Every line below must be reproduced exactly; no pictures are to be included.

Web page edit records

-.-.-

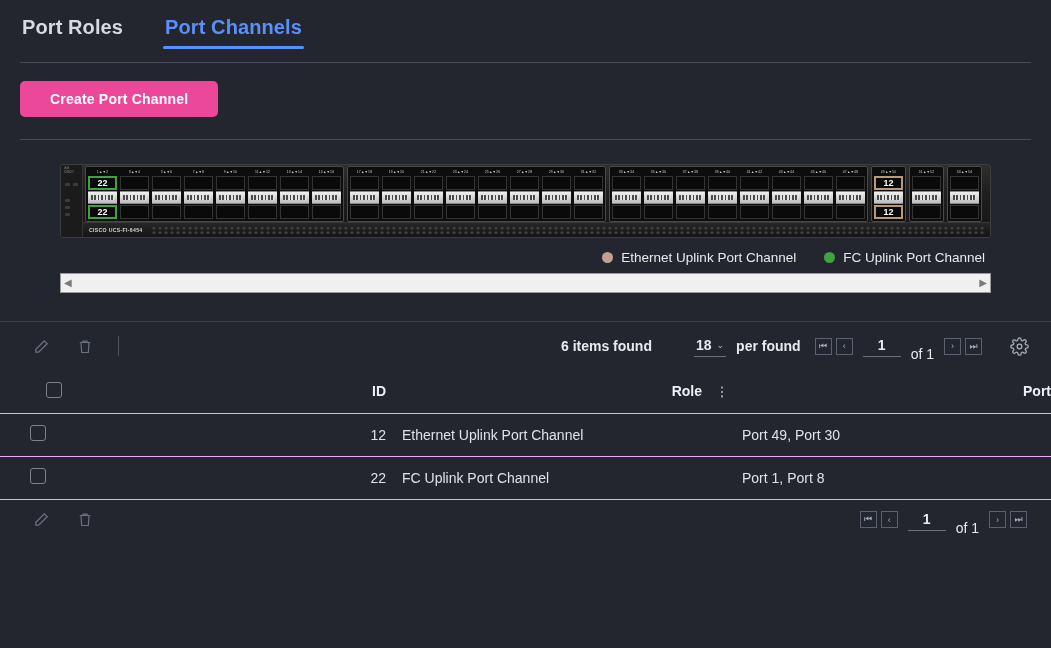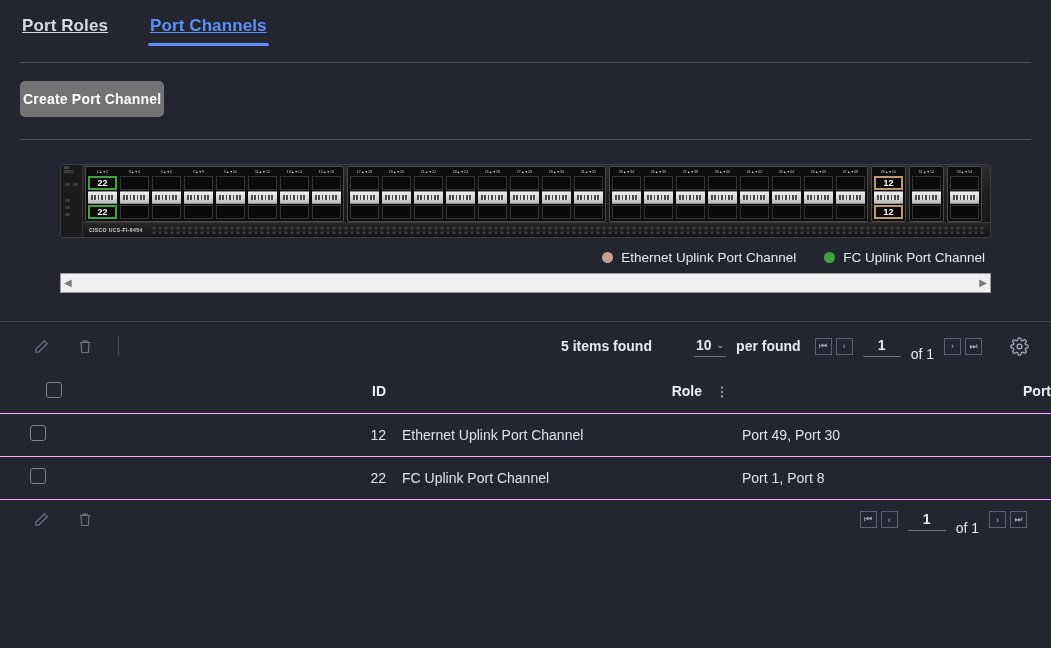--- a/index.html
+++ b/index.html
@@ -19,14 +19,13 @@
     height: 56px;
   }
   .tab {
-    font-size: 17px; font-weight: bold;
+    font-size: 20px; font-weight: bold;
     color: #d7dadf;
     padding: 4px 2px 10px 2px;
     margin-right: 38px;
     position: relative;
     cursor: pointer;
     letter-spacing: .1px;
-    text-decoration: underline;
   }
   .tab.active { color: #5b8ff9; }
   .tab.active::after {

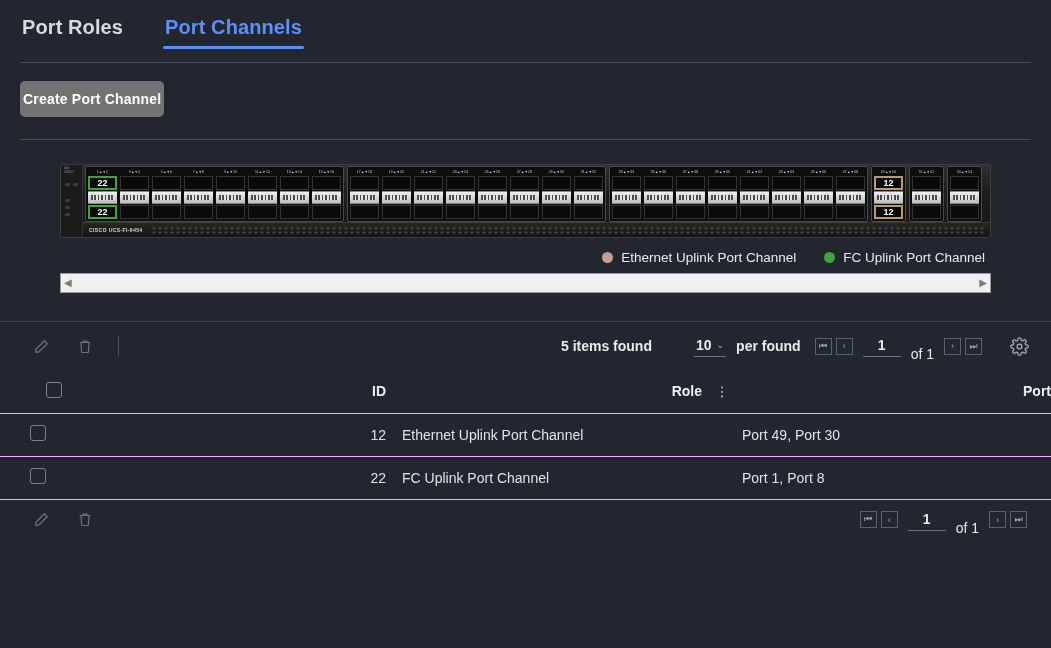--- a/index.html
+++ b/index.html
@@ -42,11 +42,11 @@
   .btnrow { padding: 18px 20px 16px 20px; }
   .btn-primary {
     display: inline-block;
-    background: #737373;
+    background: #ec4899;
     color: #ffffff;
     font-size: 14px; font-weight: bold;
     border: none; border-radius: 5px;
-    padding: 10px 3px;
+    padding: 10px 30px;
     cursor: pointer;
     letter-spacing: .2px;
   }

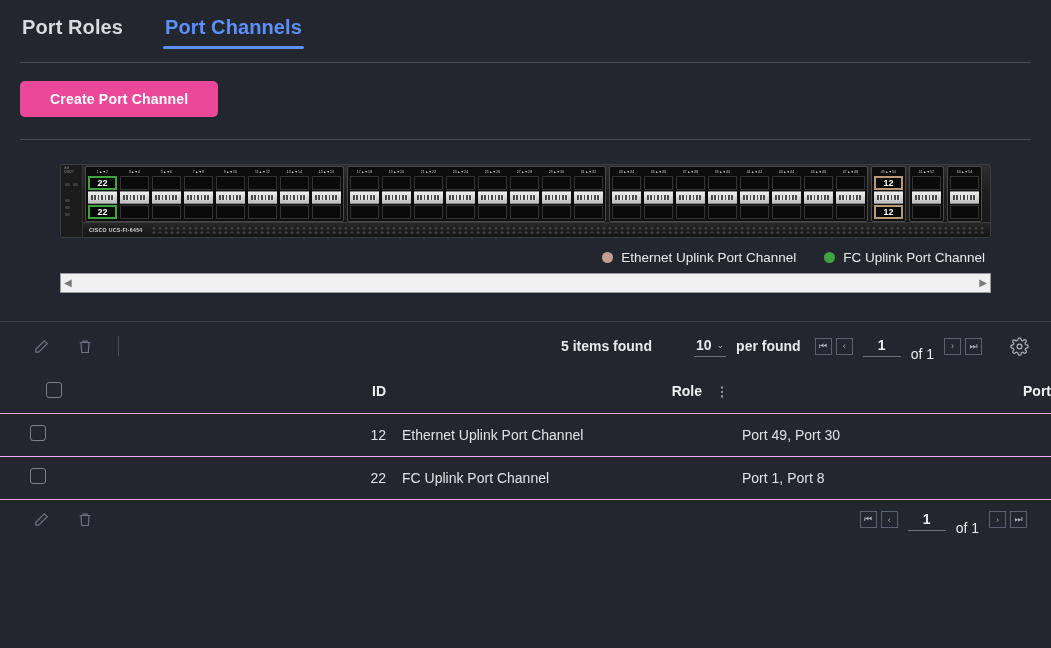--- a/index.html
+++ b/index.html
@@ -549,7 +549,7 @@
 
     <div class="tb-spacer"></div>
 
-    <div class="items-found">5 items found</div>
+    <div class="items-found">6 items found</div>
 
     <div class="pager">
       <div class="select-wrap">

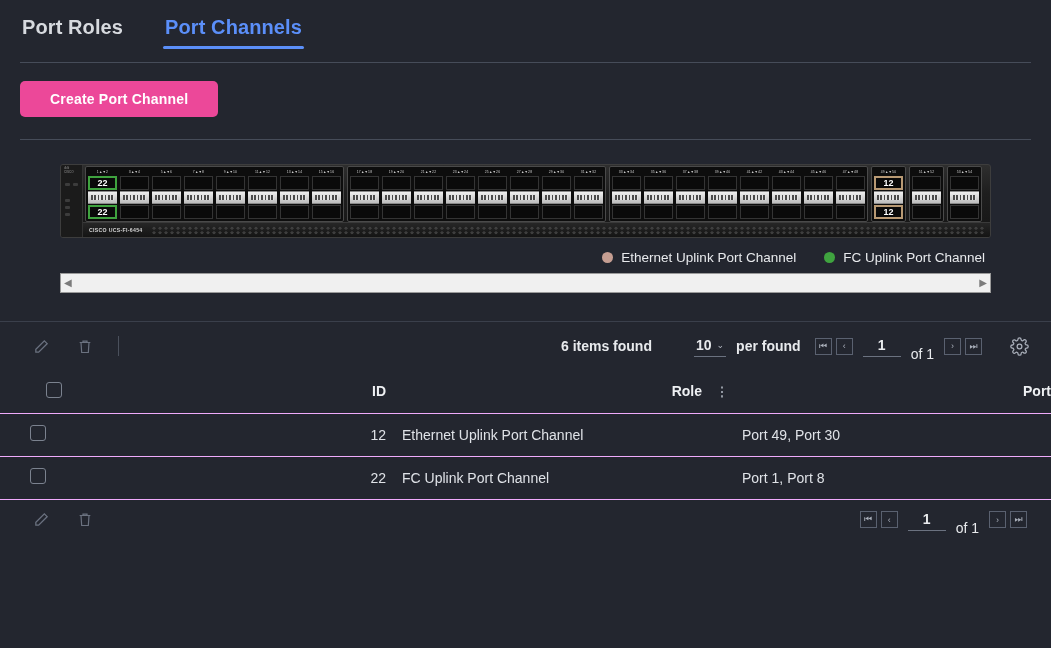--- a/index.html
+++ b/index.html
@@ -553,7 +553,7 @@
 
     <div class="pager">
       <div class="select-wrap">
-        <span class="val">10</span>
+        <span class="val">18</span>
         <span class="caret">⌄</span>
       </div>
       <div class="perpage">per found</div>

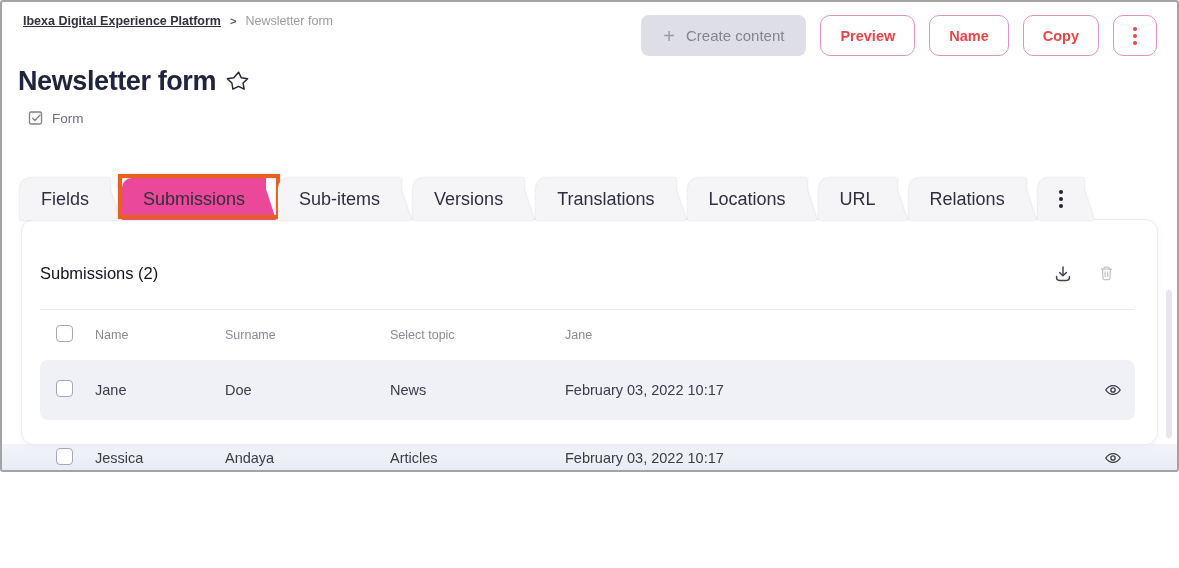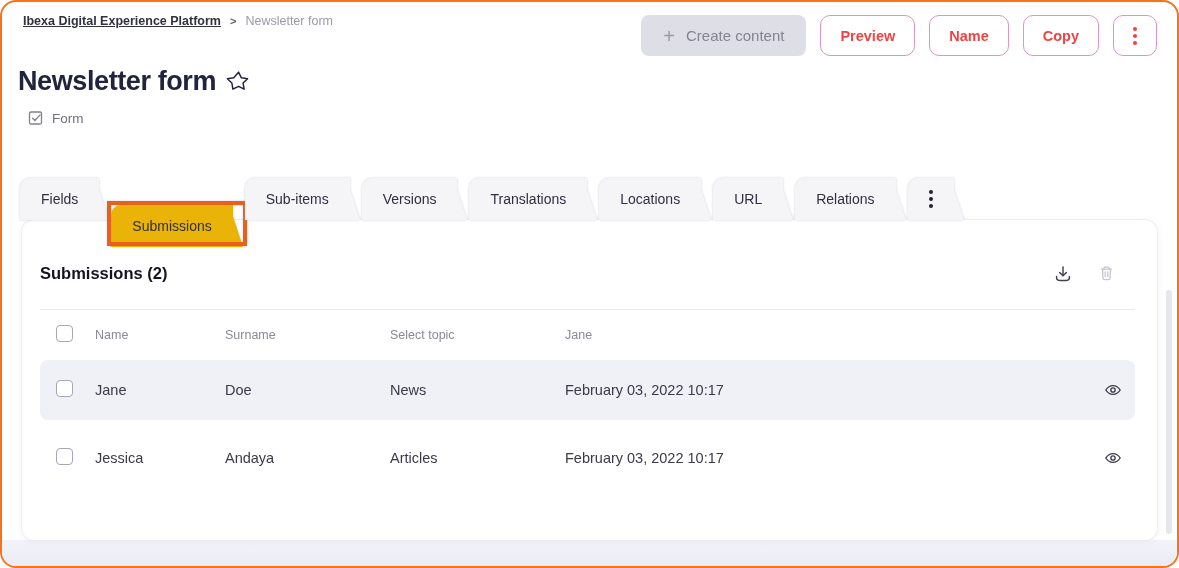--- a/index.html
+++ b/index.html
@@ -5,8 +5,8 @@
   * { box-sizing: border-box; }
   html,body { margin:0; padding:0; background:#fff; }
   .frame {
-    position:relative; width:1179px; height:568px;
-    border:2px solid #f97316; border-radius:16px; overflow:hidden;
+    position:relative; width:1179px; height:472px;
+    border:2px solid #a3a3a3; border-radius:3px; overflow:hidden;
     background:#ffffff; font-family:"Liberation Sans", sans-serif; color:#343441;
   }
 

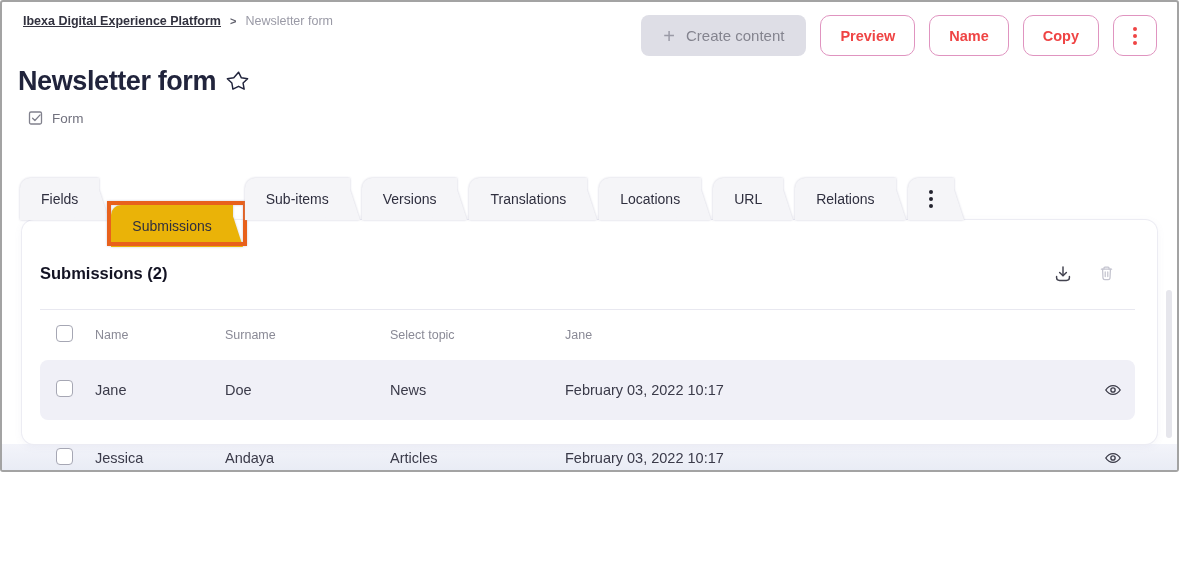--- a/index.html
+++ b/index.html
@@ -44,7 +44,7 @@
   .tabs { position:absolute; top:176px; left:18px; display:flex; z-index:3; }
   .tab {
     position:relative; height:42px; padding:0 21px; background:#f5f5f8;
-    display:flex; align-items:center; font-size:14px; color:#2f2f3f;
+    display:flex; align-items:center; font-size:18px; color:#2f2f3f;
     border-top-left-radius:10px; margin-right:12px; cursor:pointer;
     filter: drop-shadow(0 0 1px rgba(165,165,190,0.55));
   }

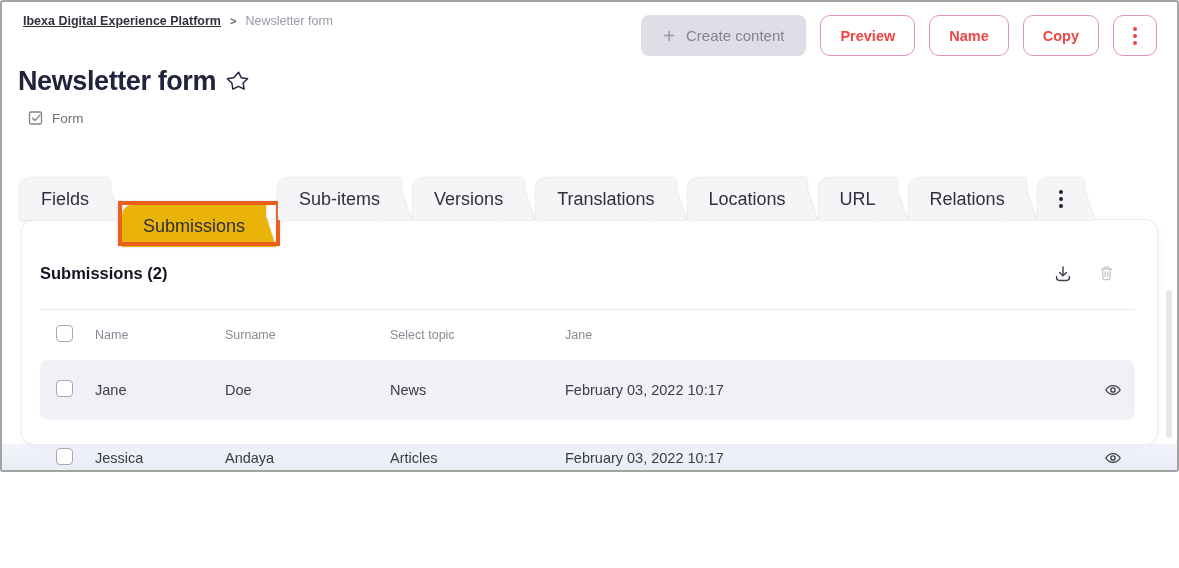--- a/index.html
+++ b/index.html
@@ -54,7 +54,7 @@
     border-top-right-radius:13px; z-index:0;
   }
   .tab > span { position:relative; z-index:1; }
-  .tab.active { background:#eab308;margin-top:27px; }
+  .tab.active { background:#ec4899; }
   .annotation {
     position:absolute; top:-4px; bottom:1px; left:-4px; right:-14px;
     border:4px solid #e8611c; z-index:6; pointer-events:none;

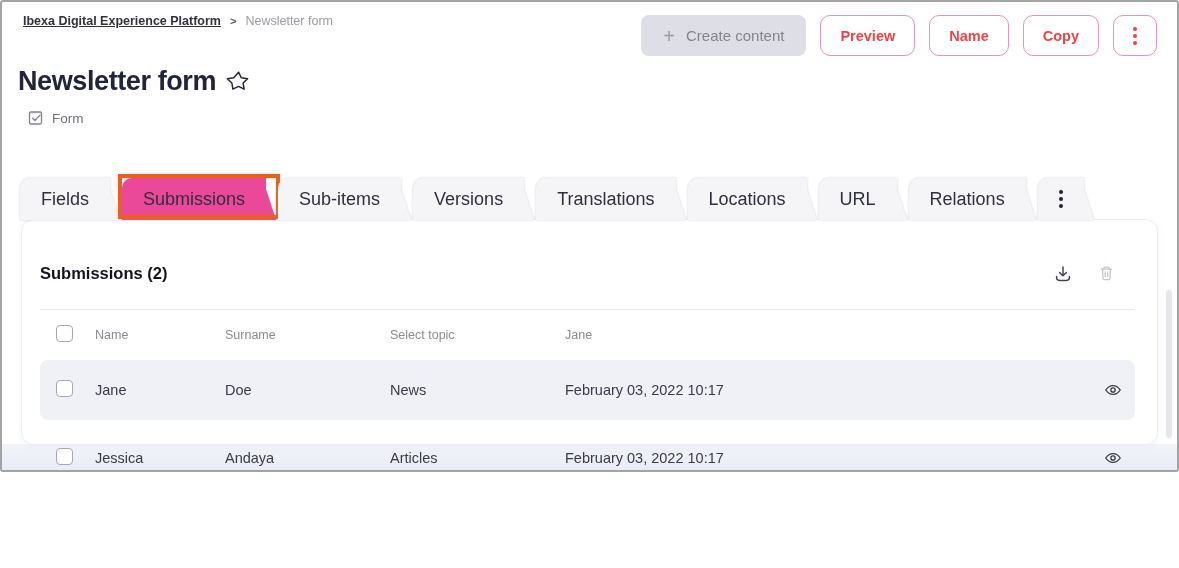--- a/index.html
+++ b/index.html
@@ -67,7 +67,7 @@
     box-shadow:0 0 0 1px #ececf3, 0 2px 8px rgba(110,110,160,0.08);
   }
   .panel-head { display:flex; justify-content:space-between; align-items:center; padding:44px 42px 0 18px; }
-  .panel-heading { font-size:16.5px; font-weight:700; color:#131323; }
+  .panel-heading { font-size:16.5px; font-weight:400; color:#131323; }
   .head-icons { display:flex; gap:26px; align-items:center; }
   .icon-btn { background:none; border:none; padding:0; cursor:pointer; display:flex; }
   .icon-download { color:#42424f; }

-.-.-

■ **Solution below**:
--- a/index.html
+++ b/index.html
@@ -19,14 +19,13 @@
     height: 56px;
   }
   .tab {
-    font-size: 17px; font-weight: bold;
+    font-size: 20px; font-weight: bold;
     color: #d7dadf;
     padding: 4px 2px 10px 2px;
     margin-right: 38px;
     position: relative;
     cursor: pointer;
     letter-spacing: .1px;
-    text-decoration: underline;
   }
   .tab.active { color: #5b8ff9; }
   .tab.active::after {

--- a/index.html
+++ b/index.html
@@ -42,11 +42,11 @@
   .btnrow { padding: 18px 20px 16px 20px; }
   .btn-primary {
     display: inline-block;
-    background: #737373;
+    background: #ec4899;
     color: #ffffff;
     font-size: 14px; font-weight: bold;
     border: none; border-radius: 5px;
-    padding: 10px 3px;
+    padding: 10px 30px;
     cursor: pointer;
     letter-spacing: .2px;
   }

--- a/index.html
+++ b/index.html
@@ -549,7 +549,7 @@
 
     <div class="tb-spacer"></div>
 
-    <div class="items-found">5 items found</div>
+    <div class="items-found">6 items found</div>
 
     <div class="pager">
       <div class="select-wrap">

--- a/index.html
+++ b/index.html
@@ -553,7 +553,7 @@
 
     <div class="pager">
       <div class="select-wrap">
-        <span class="val">10</span>
+        <span class="val">18</span>
         <span class="caret">⌄</span>
       </div>
       <div class="perpage">per found</div>

--- a/index.html
+++ b/index.html
@@ -5,8 +5,8 @@
   * { box-sizing: border-box; }
   html,body { margin:0; padding:0; background:#fff; }
   .frame {
-    position:relative; width:1179px; height:568px;
-    border:2px solid #f97316; border-radius:16px; overflow:hidden;
+    position:relative; width:1179px; height:472px;
+    border:2px solid #a3a3a3; border-radius:3px; overflow:hidden;
     background:#ffffff; font-family:"Liberation Sans", sans-serif; color:#343441;
   }
 

--- a/index.html
+++ b/index.html
@@ -44,7 +44,7 @@
   .tabs { position:absolute; top:176px; left:18px; display:flex; z-index:3; }
   .tab {
     position:relative; height:42px; padding:0 21px; background:#f5f5f8;
-    display:flex; align-items:center; font-size:14px; color:#2f2f3f;
+    display:flex; align-items:center; font-size:18px; color:#2f2f3f;
     border-top-left-radius:10px; margin-right:12px; cursor:pointer;
     filter: drop-shadow(0 0 1px rgba(165,165,190,0.55));
   }

--- a/index.html
+++ b/index.html
@@ -54,7 +54,7 @@
     border-top-right-radius:13px; z-index:0;
   }
   .tab > span { position:relative; z-index:1; }
-  .tab.active { background:#eab308;margin-top:27px; }
+  .tab.active { background:#ec4899; }
   .annotation {
     position:absolute; top:-4px; bottom:1px; left:-4px; right:-14px;
     border:4px solid #e8611c; z-index:6; pointer-events:none;

--- a/index.html
+++ b/index.html
@@ -67,7 +67,7 @@
     box-shadow:0 0 0 1px #ececf3, 0 2px 8px rgba(110,110,160,0.08);
   }
   .panel-head { display:flex; justify-content:space-between; align-items:center; padding:44px 42px 0 18px; }
-  .panel-heading { font-size:16.5px; font-weight:700; color:#131323; }
+  .panel-heading { font-size:16.5px; font-weight:400; color:#131323; }
   .head-icons { display:flex; gap:26px; align-items:center; }
   .icon-btn { background:none; border:none; padding:0; cursor:pointer; display:flex; }
   .icon-download { color:#42424f; }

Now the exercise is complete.